## PROBLEM
In the records below, find the line with "- Their ship" and the line with "- The emergence". Print both exactly, along with every line between them, and no other line.

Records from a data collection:
****************************************

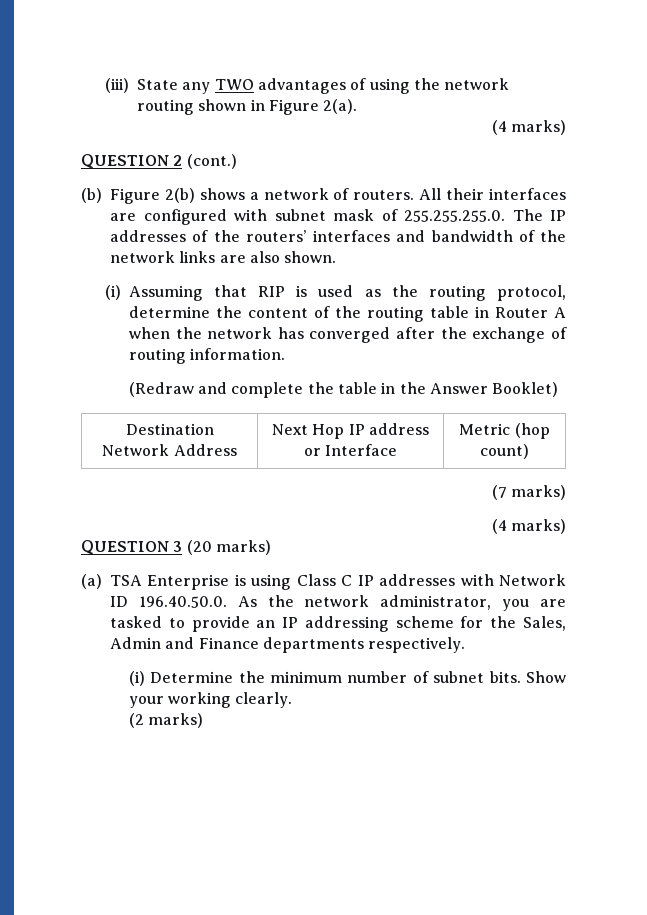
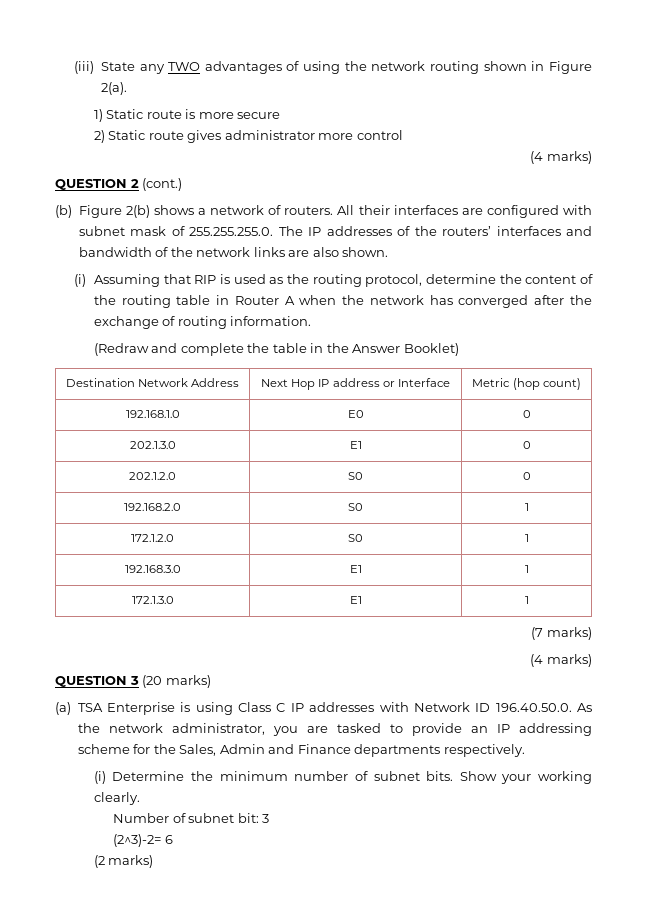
+ 1) Static route is more secure
+ 2) Static route gives administrator more control
+ 192.168.1.0 | E0 | 0
+ 202.1.3.0 | E1 | 0
+ 202.1.2.0 | S0 | 0
+ 192.168.2.0 | S0 | 1
+ 172.1.2.0 | S0 | 1
+ 192.168.3.0 | E1 | 1
+ 172.1.3.0 | E1 | 1
+ Number of subnet bit: 3
+ (2^3)-2= 6

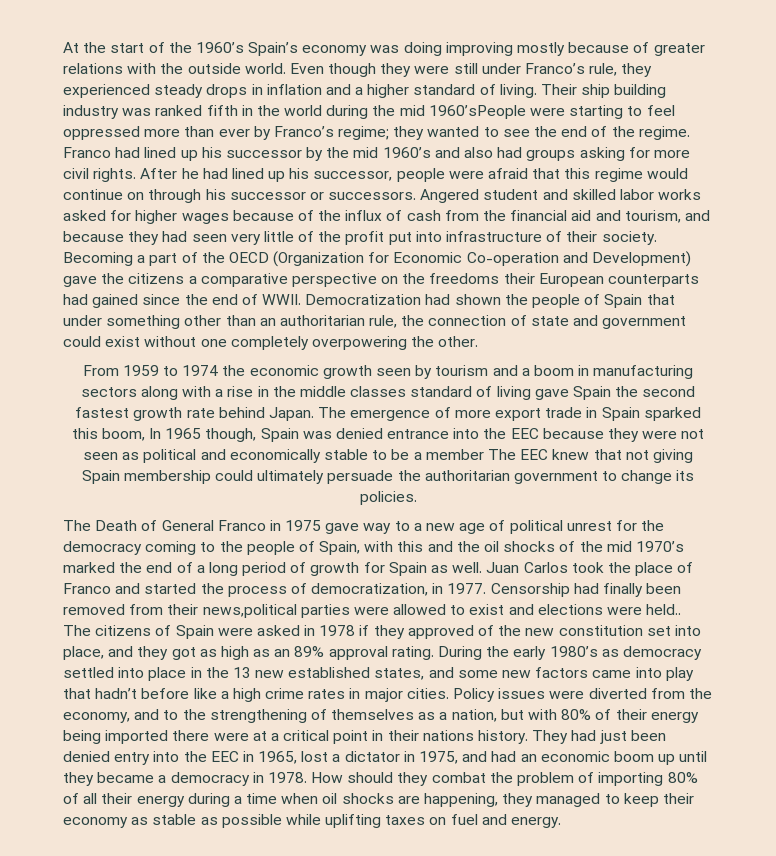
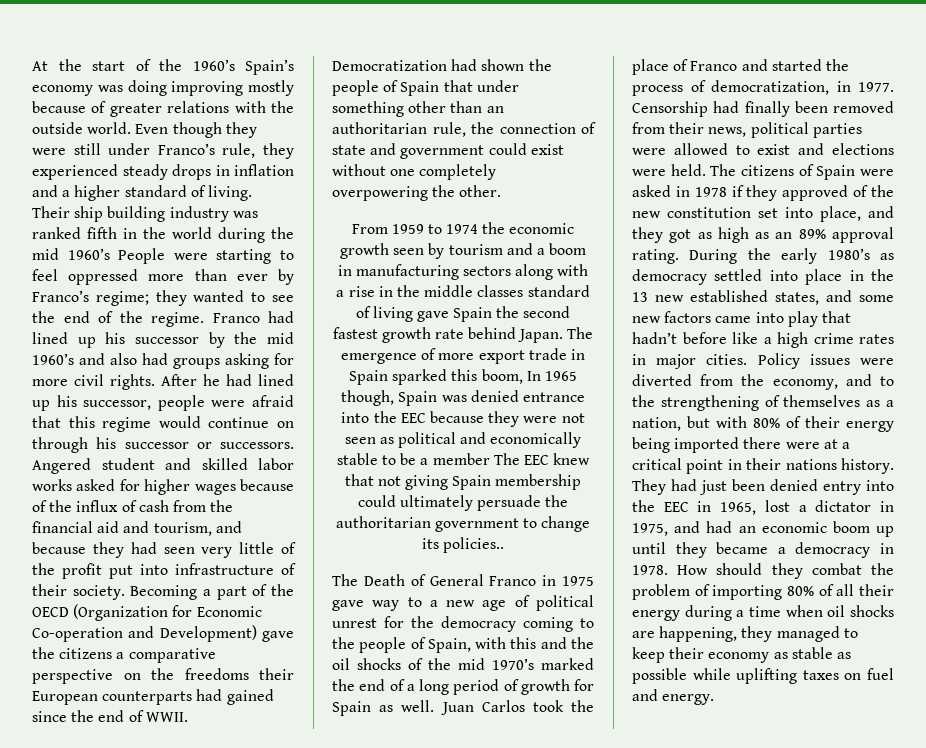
- Their ship building industry was ranked fifth in the world during the mid 1960’sPeople were starting to feel oppressed more than ever by Franco’s regime; they wanted to see the end of the regime.
+ Their ship building industry was ranked fifth in the world during the mid 1960’s People were starting to feel oppressed more than ever by Franco’s regime; they wanted to see the end of the regime.
- The emergence of more export trade in Spain sparked this boom, In 1965 though, Spain was denied entrance into the EEC because they were not seen as political and economically stable to be a member The EEC knew that not giving Spain membership could ultimately persuade the authoritarian government to change its policies.
+ The emergence of more export trade in Spain sparked this boom, In 1965 though, Spain was denied entrance into the EEC because they were not seen as political and economically stable to be a member The EEC knew that not giving Spain membership could ultimately persuade the authoritarian government to change its policies..
- Censorship had finally been removed from their news,political parties were allowed to exist and elections were held..
+ Censorship had finally been removed from their news, political parties were allowed to exist and elections were held.

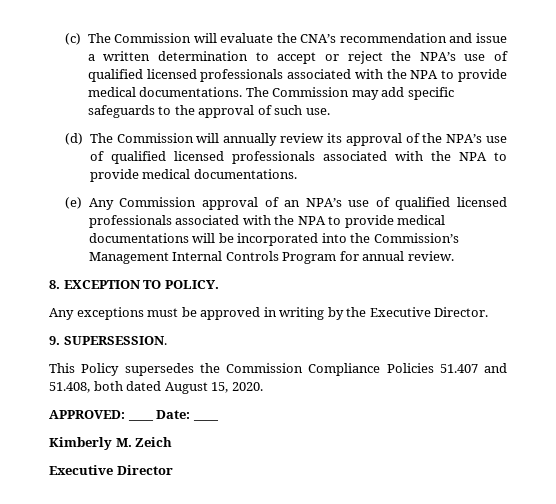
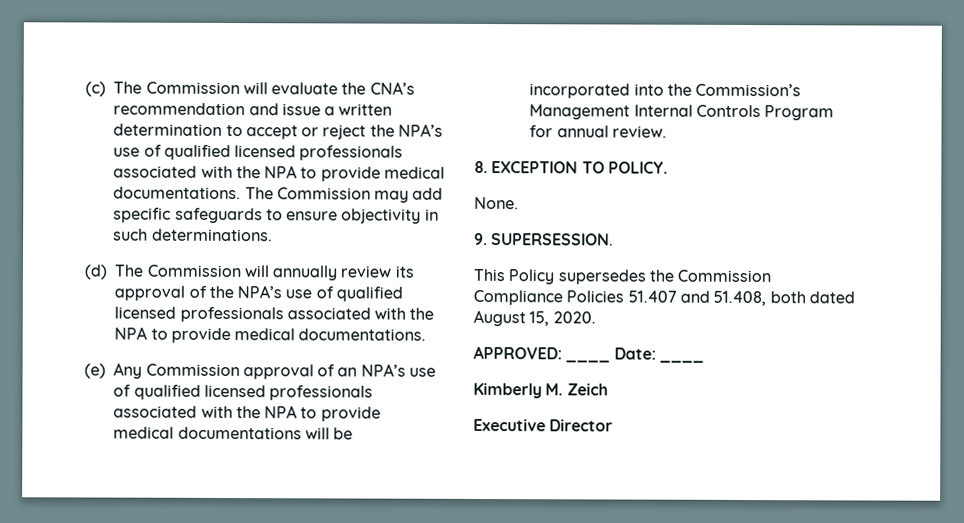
- The Commission may add specific safeguards to the approval of such use.
+ The Commission may add specific safeguards to ensure objectivity in such determinations.
- Any exceptions must be approved in writing by the Executive Director.
+ None.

****************************************

## WRITTEN RESPONSE
- Their ship building industry was ranked fifth in the world during the mid 1960’sPeople were starting to feel oppressed more than ever by Franco’s regime; they wanted to see the end of the regime.
+ Their ship building industry was ranked fifth in the world during the mid 1960’s People were starting to feel oppressed more than ever by Franco’s regime; they wanted to see the end of the regime.
- The emergence of more export trade in Spain sparked this boom, In 1965 though, Spain was denied entrance into the EEC because they were not seen as political and economically stable to be a member The EEC knew that not giving Spain membership could ultimately persuade the authoritarian government to change its policies.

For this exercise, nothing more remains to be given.